— Смотри, Москалюшка-то наш, кажется, нашёл свою пассию, — шепнул Салтыков на ухо Оливе.
— А как они друг другу подходят! — шепнула, в свою очередь, Олива, — И по росту, и по комплекции — оба такие упитанные, и прям чудо, как хорошо смотрятся со стороны! Вот бы их поженить…
— А чё? Это мысль! — поддержал Салтыков, — Вот тебе и семейство Москалёвых! И будут у них детишки — маленькие упитанные москалёвики…
Олива прыснула от смеха. Майкл и Настя досадливо обернулись.
— Чё ржёте?
— Да это мы так, о своём, — потупилась Олива, уткнувшись в свою чашку.
— О чём же? — хитро прищурилась Настя, глядя на заговорщиков.
— А вот про Перельмана вспомнили, — нашёлся вдруг Салтыков, — Математик в Питере живёт — Перельман. Он ещё от премии в миллион долларов отказался…
— Знаю-знаю. Это такой дядька страшный с бородой, — сказала Настя, — Он ещё ЖЖ ведёт и всех добавляет. Меня тут тоже добавлял, но я как увидела его страшную фотографию, тут же попросила расфрендить.
— Между пхочим, очень умный товахищ, — вступился за Перельмана Майкл, — Он один хешил пхоблему Пуанкахе, над котохой бились в течении века…
— Не, но отказаться от премии и бабла! — возмутился Салтыков, — Это лохом педальным надо быть!
— Это говохит скохее о его благоходстве…
И Майкл, сыпая научными терминами, начал объяснять причины, почему гениальный математик отказался от премии. Настя, которая от математики была так же далека, как Олива — от творчества Милана Кундера, заскучала и спешно начала прощаться.
— Я, пожалуй, тоже поеду в гостиницу, — сказал Майкл, который после ухода Волковой заметно сник.
— Чё так? — спросила его Олива.
— Гохло болит. Пхостудился…
И вот теперь он лежал в кровати и размышлял: понравился ли он Волковой? Свидятся ли они ещё раз? Она ушла так быстро и внезапно…
О том, судьба ли им быть вместе, Майкл даже подумать не смел.
Глава 26
Спасаясь от ливня, так внезапно настигнувшего их у Кремлёвской стены, мокрые до нитки Салтыков и Олива забурились в какой-то помпезный ресторан на набережной Москвы-реки. Естественно, с подачи Салтыкова. Оливе, никогда прежде не бывавшей в таких заведениях и наблюдавшей их лишь с улицы сквозь витринное стекло, и в голову бы не пришло взять и вломиться туда, как к себе домой. Тем более, в таком неприглядном виде, в плебейских джинсах и футболке, с мокрыми растрёпанными волосами, с которых ручьями стекала вода. Салтыков же, нисколько не стыдясь своей потной рубахи и обоссанных штанов, по-хозяйски впёрся в ресторан, как будто так и надо.
В зале почти никого не было. Только одна пара сидела за столиком у окна: мужчина в чёрном смокинге и женщина в красивом вечернем платье.

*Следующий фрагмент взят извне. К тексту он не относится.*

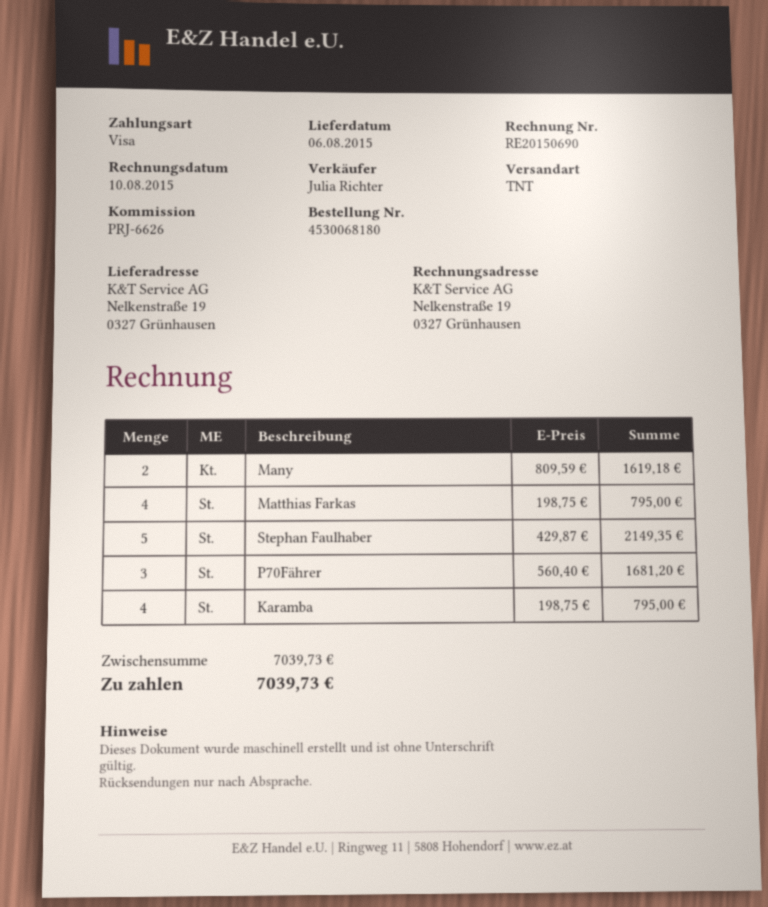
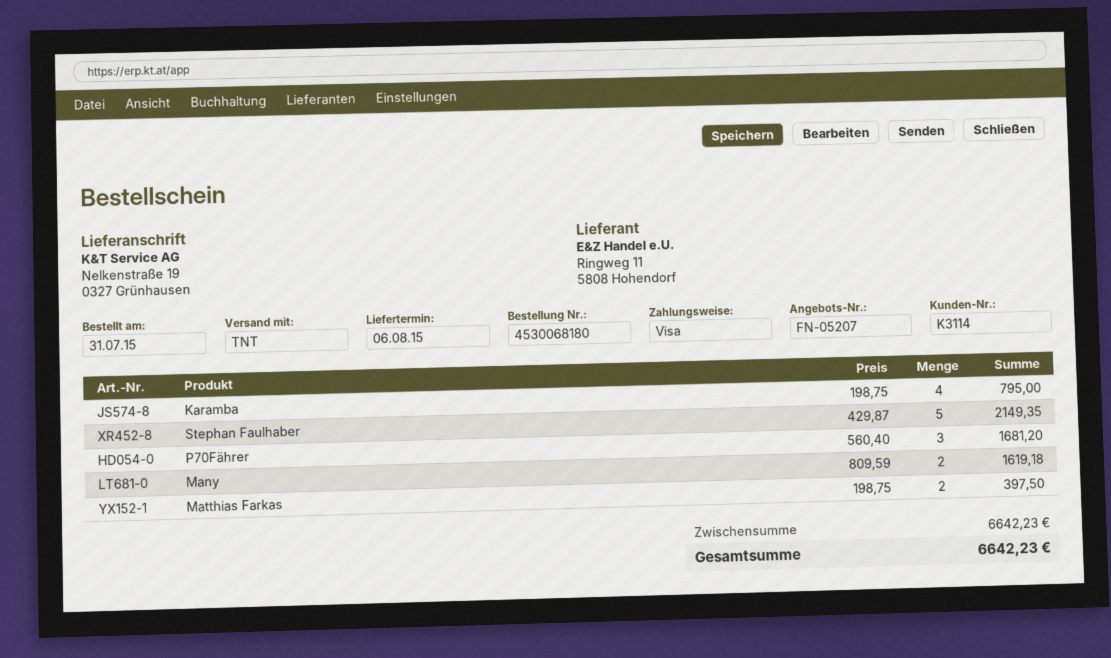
Matthias Farkas: 4 x 198.75 = 795.00 -> 2 x 198.75 = 397.50
subtotal: 7039.73 -> 6642.23
total: 7039.73 -> 6642.23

Это было дорогущее заведение, по всей видимости, элитное. Оливе стало стыдно: ей вдруг показалось, что их с Салтыковым сейчас просто-напросто выставят за дверь. Но обошлось: никто их за дверь не выставил, а напыщенный официант любезно проводил к столику.
Салтыков сел напротив Оливы и сделал заказ, как тогда в пиццерии, не спрашивая её, что она будет.
— Цыплёнка табака… Салат греческий… Малосольной сёмги ещё, пожалуй… — небрежно перечислял он стоявшему за стулом официанту, — Коньяк «Двин», принесёшь сейчас…
— Бутылку? — уточнил официант, записывая заказ в блокнот.
— А я сказал «рюмку»? — ответил Салтыков сварливо, — Бутылку, естественно!
— Не стыдно тебе, нет? — напустилась на него Олива, как только официант отошёл.
— Да с чего?
— Да с того! — разозлилась она, — Приехал, а ведёшь себя так, будто ты уже всех здесь купил. Терпеть не могу такой самонадеянности!
— Ну ладно тебе, — примирительно буркнул Салтыков, — Они кто? Обслуга. Вот пускай и обслуживают.
— Да тебя взашей надо гнать, а не обслуживать! — Олива уже не церемонилась, — Ты хоть себя-то со стороны вообще видел? Припёрся, ссаный-сраный, да ещё пальцы гнёт, как будто так и надо…
Салтыков посмотрел на неё исподлобья.
— Тебе доставляет удовольствие унижать меня?
— Нет, — сказала Олива, — Это ты своим поведением постоянно сажаешь меня в галошу.
Он взял её руку в свою и начал целовать, бормоча:
— Я весь в твоей власти, что хочешь со мной, то и делай… Унижай, бей, топчи, только не отвергай…
— Перестань! — Олива вырвала у него руку, — Я не собираюсь тебя ни бить, ни топтать. Просто я терпеть не могу в людях этого мажорства. Ты вот сейчас назаказывал того-сего, — она кивнула на столик, уже уставленный разнообразными яствами, — В то время как другим, может быть, жрать нечего. Конечно, откуда директорскому сынку знать, что такое нужда! И каково это — жить на четыре тысячи рублей в месяц…
В последнюю фразу Олива вложила всю свою горечь.
Салтыков понял её посыл по-своему. Он достал из нагрудного кармана своего пиджака толстую пачку денег, долго считал их и, выбрав, наконец, из пачки тысячерублёвую купюру, протянул Оливе.
— Зачем это? — вспыхнула она.
— Возьми, — Салтыков пододвинул к ней купюру.
— Ещё чего! Убери сейчас же!
— Но мне эти деньги ничего не стоят, — сказал он, — То, что ты зарабатываешь за месяц, я делаю за два дня.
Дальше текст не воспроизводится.